KOPENHAGEN, KOMPAS.com — Hingga pukul 07.30, Sabtu (19/12/2009) waktu Kopenhagen, negosiasi masih berlangsung alot di Bella Center, tempat berlangsungnya Konferensi Perubahan Iklim 2009. Waktu ini molor hampir sehari dari jadwal semula.
Kedatangan 130 kepala negara dan pemerintahan, termasuk Presiden AS Barack Obama dan PM China Wen Jiabao, dua pemimpin negara kunci tidak juga memecahkan masalah.
Meskipun sudah bertemu secara bilateral pada Jumat malam, dilanjutkan pertemuan dengan sejumlah negara berkembang pesat (Afrika Selatan, Brasil, dan India), serta negara Afrika yang diwakili Ethiopia, negosiasi belum juga menghasilkan kesepakatan bersama.
Tiga hari berturut-turut negosiasi berlangsung hampir 24 jam, tetapi belum jelas juga.
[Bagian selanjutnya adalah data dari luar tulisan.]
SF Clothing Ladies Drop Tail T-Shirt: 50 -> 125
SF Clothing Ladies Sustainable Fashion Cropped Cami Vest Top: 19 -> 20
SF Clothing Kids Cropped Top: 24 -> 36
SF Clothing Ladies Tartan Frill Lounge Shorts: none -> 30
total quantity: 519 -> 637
Bahkan, Sekretaris Jenderal PBB Ban Ki-moon sudah meminta agar para kepala negara dan pemerintahan tidak pulang lebih dulu. Akan tetapi, Sabtu dini hari tadi, Obama dan Presiden Brasil Luiz da Silva sudah pulang.
Alotnya negosiasi didasari jurang lebar antara negara maju dan berkembang soal target penurunan emisi yang terikat secara hukum. Kesepakatan yang bersifat konsensus mensyaratkan agar kesepakatan disetujui secara aklamasi.